The World Health Organization says that Taiwan's SARS outbreak earlier this year affected only half as many people as originally reported.
The U.N. health agency on Friday made dramatic revisions to Taiwan's official SARS figures after tests showed many patients had other ailments and not Severe Acute Respiratory Syndrome.
Hospitals in Taiwan reported a total of 682 SARS cases earlier this year. But retrospective analysis now shows that only 346 were infected. The number of deaths attributed to SARS was also revised downward.
World Health Organization Pacific spokesman Peter Cordingley says many patients might have had other types of viral pneumonia.
"Taiwan, like all the other places that were affected by SARS, has been approached by the WHO with a view to producing a final tally of the SARS outbreak," he said. "We've asked everybody to do retro diagnosis of cases to see if they can establish if all the deaths were actually caused by SARS."
Mr. Cordingley says that Taiwan and Hong Kong are two places where many people said to have died from SARS are now classified as having died from underlying diseases such as heart conditions or liver ailments.
Taiwan's SARS death toll, which originally listed 180 victims, is now just 37 deaths.
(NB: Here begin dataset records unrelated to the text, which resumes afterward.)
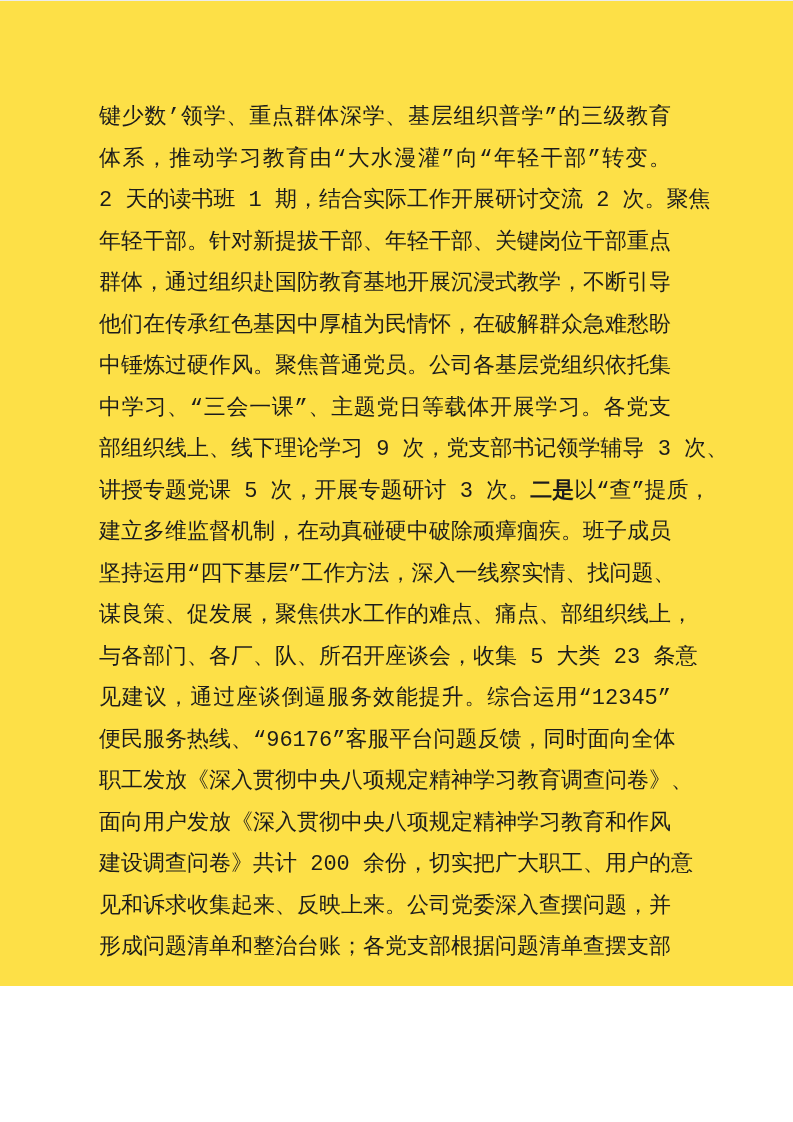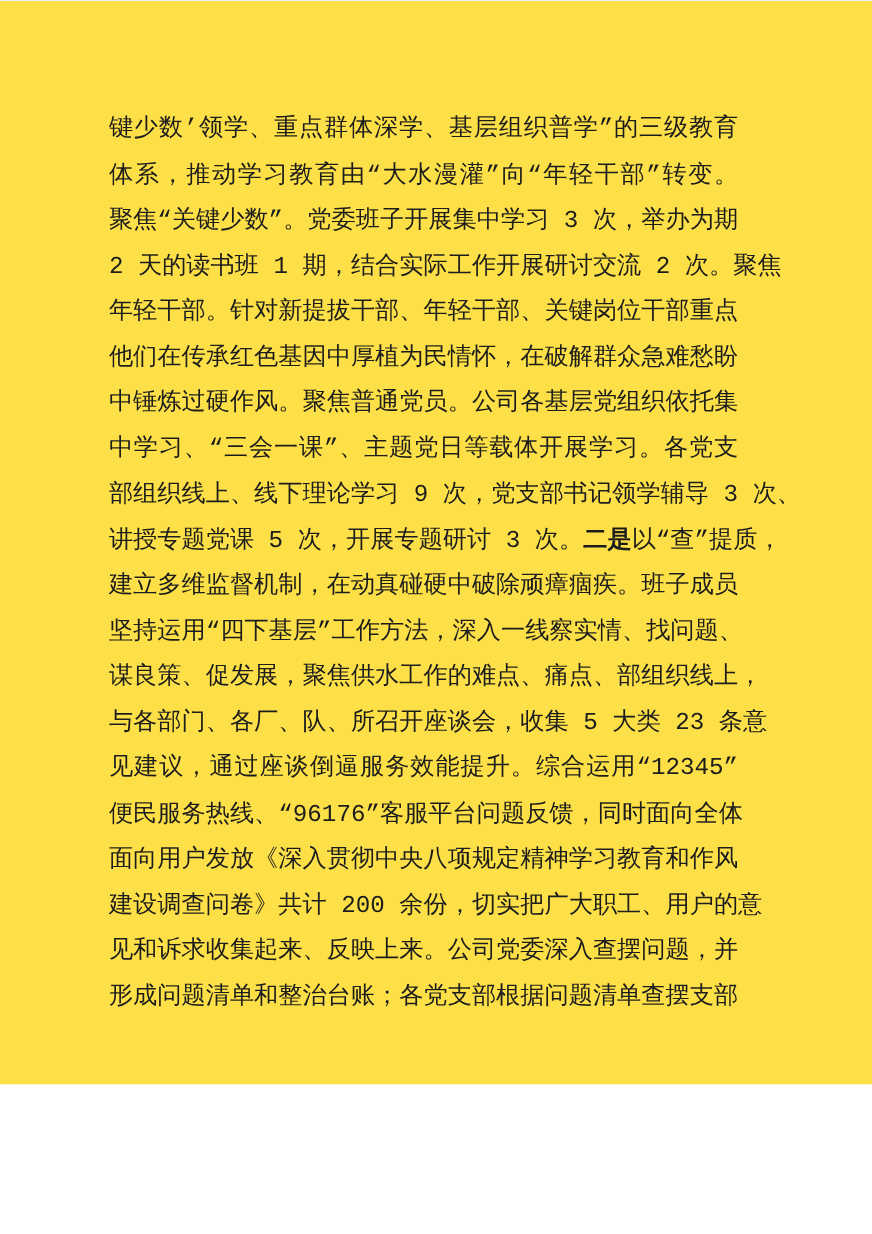"聚焦“关键少数”。党委班子开展集中学习 3 次，举办为期" div.line { html: <div><span>聚焦“关键少数”。党委班子开展集中学习 3 次，举办为期</span></div> -> none }
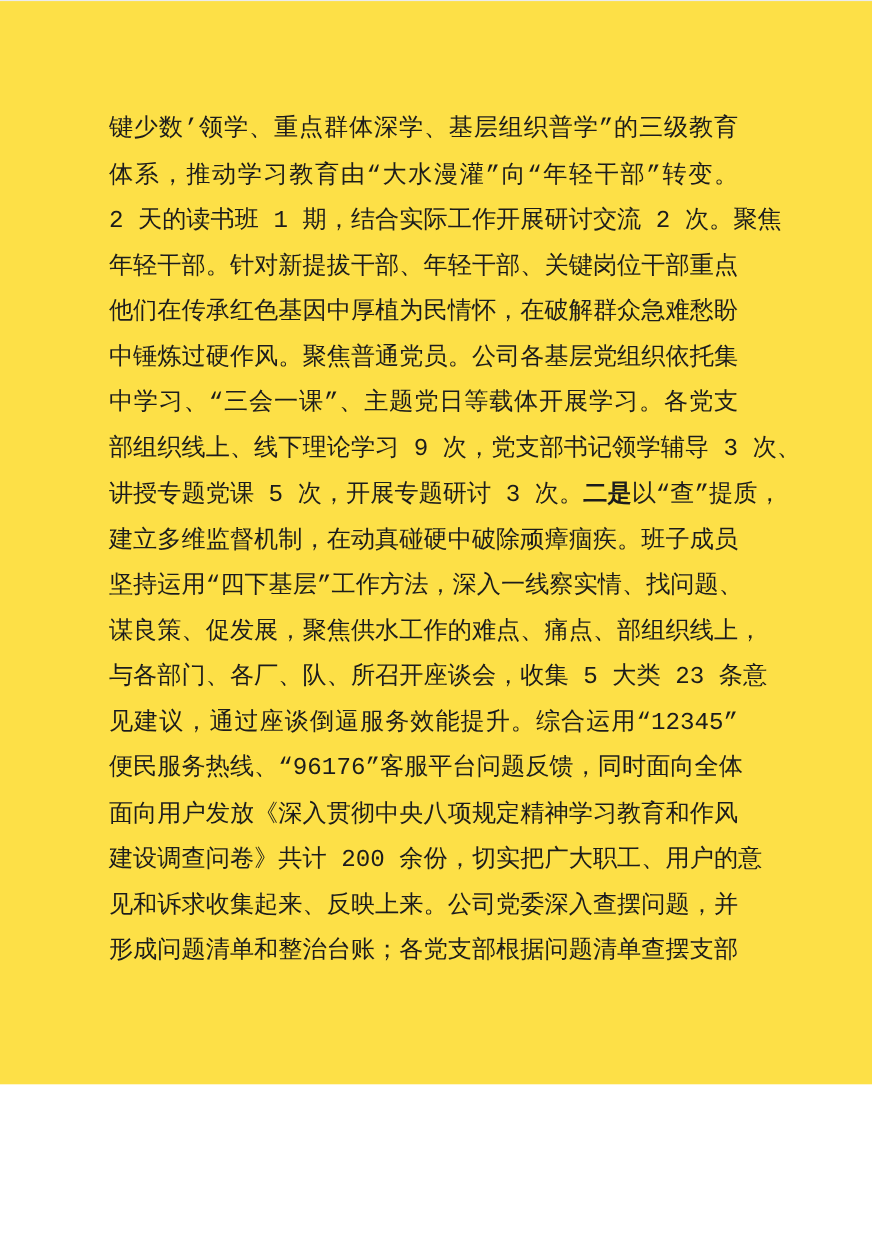"群体，通过组织赴国防教育基地开展沉浸式教学，不断引导" div.line { html: none -> <div><span>群体，通过组织赴国防教育基地开展沉浸式教学，不断引导</span></div> }
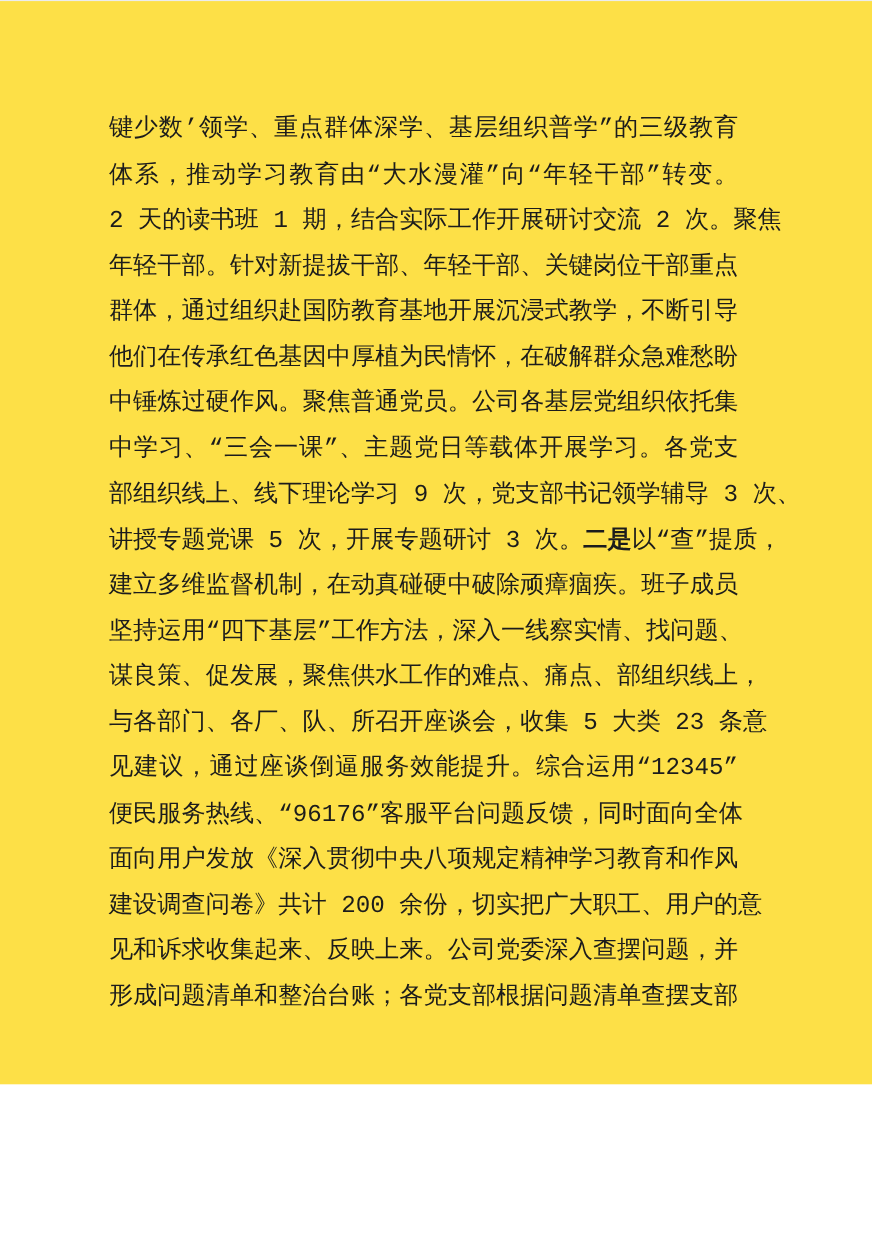"职工发放《深入贯彻中央八项规定精神学习教育调查问卷》、" div.line { html: none -> <div><span>职工发放《深入贯彻中央八项规定精神学习教育调查问卷》、</span></div> }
In Hong Kong, the government says the territory's death toll has gone down to 159, but the WHO figures still say there were 299 SARS deaths.
The statistical revisions were released around the same time as an independent report outlining the shortcomings of the Hong Kong government's handling of the crisis. The revisions and the report both angered friends and families of victims.
Global figures on SARS are also reflecting the retrospective analysis. The new numbers show the U.N. agency counting more than 8,000 SARS victims and about 770 deaths. Originally the WHO reported more than 84,000 cases and 900 SARS-related deaths.